Background

There are approximately 300,000 cardiac surgical procedures annually utilizing cardiopulmonary bypass (CPB) in the United States alone [1]. Postoperative cognitive dysfunction (POCD) remains a common adverse outcome in patients undergoing cardiac surgery, and has been reported to occur in up to 50% of patients after coronary artery bypass grafting (CABG) at the time of hospital discharge. Defined by deficits in working memory and executive function, this condition persists in as many as 30% of patients at 6 months [2]. A related cognitive disorder, postoperative delirium, also occurs frequently in this population. While often minimized due to its apparent temporary nature, recent data have demonstrated that postoperative delirium has lasting effects, with decreased cognitive performance up to 1 year after surgery and an accelerated rate of age-related cognitive decline compared to patients without delirium [3]. Despite the seemingly minor and temporary effects these cognitive deficits may seem to pose to the physical recovery of the cardiac surgical patient, data suggest that patients who suffer from these conditions display a higher rate of overall mortality [4]. Hence, postoperative delirium and POCD following cardiac surgery is a considerable problem, perhaps the most frequently encountered adverse complication following cardiac surgery [5]. The incidence of neurological sequelae after cardiac surgery is only expected to increase as surgery continues to be performed on an ever-aging population [6].

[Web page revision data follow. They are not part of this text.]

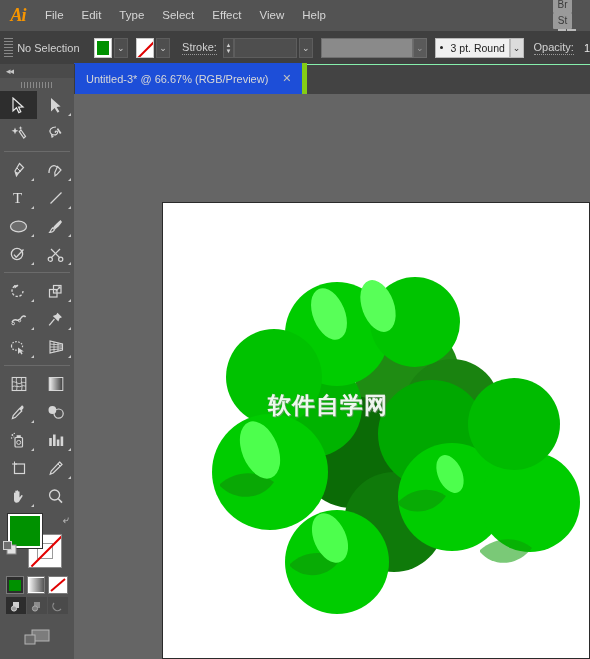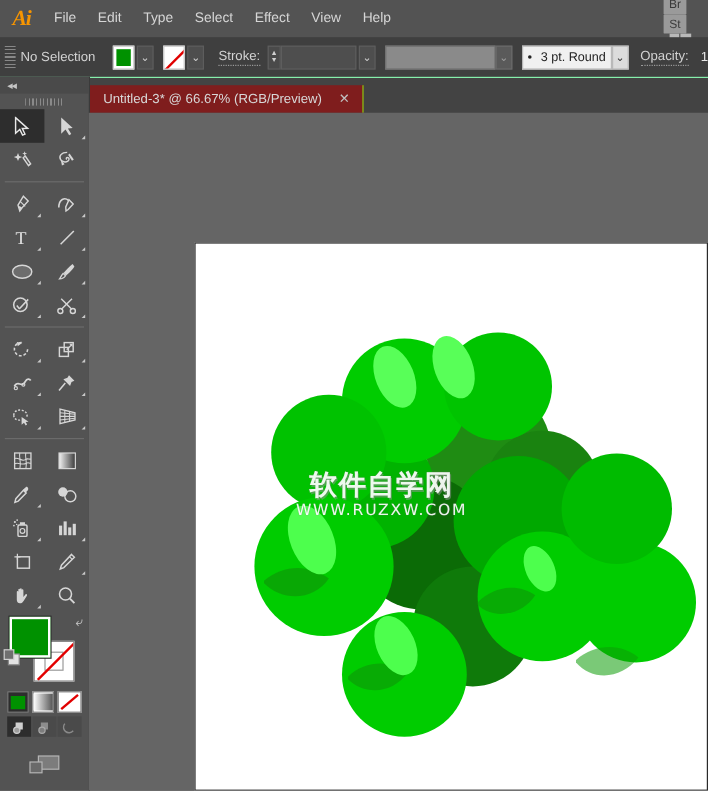"Untitled-3* @ 66.67% (RGB/Preview)" .doc-tab { background: #7f1d1d -> #1d4ed8; border-right: 1px solid #84cc16 -> 5px solid #84cc16; height: 23px -> 31px }
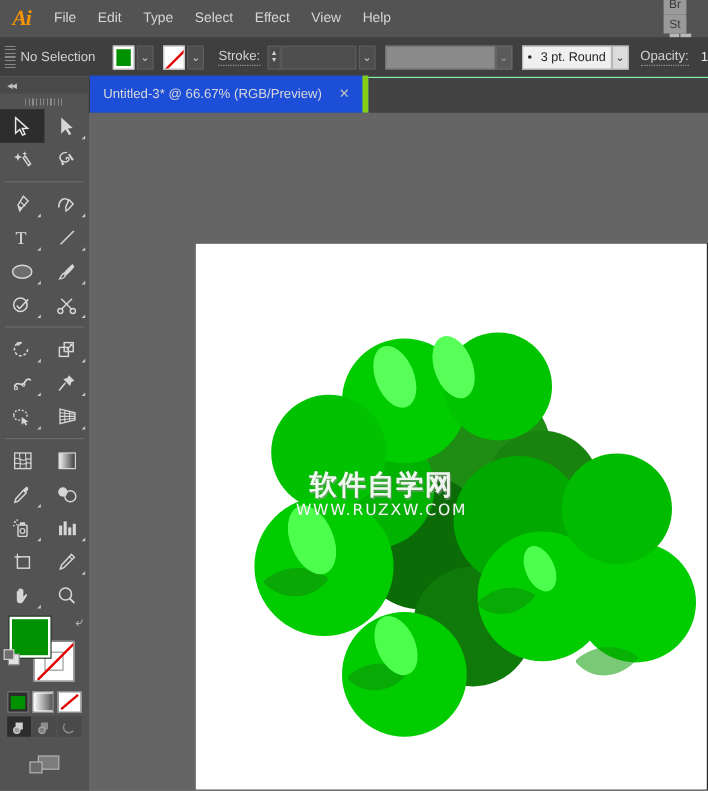"软件自学网" .watermark { left: 164px -> 174px }
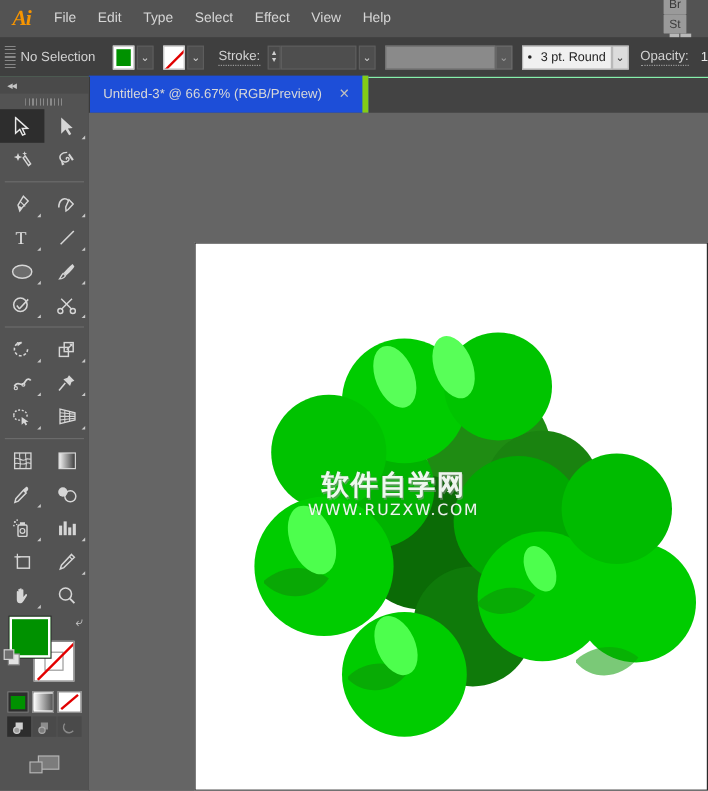"WWW.RUZXW.COM" div.wm-en { html: <div>WWW.RUZXW.COM</div> -> none }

The delivery of oxygen has long been a cornerstone of anesthesia practice, traditionally with titration of oxygen therapy to ensure avoidance of potentially injurious periods of hypoxemia. However, the same attention has not been afforded for levels of relative hyperoxemia, presuming that excess oxygen is relatively harmless. Emerging clinical data within a variety of arenas suggest that this assumption may not be true. There appears to be potentially deleterious effects from hyperoxemia, whether it be demonstration of extension of infarct size post myocardial infarction [7], worse neurological outcomes and higher mortality in patients receiving therapeutic hypothermia following return of spontaneous circulation (ROSC) after cardiac arrest [8], or higher mortality in the intensive care unit [9]. Given these data, recent investigation has focused on assessment of potentially detrimental consequences of hyperoxemia in the domain of CPB during cardiac surgery [10, 11]. However, the potential for tightly regulated intraoperative normoxia to ameliorate POCD following cardiac surgery has not been investigated in a prospective manner [12, 13].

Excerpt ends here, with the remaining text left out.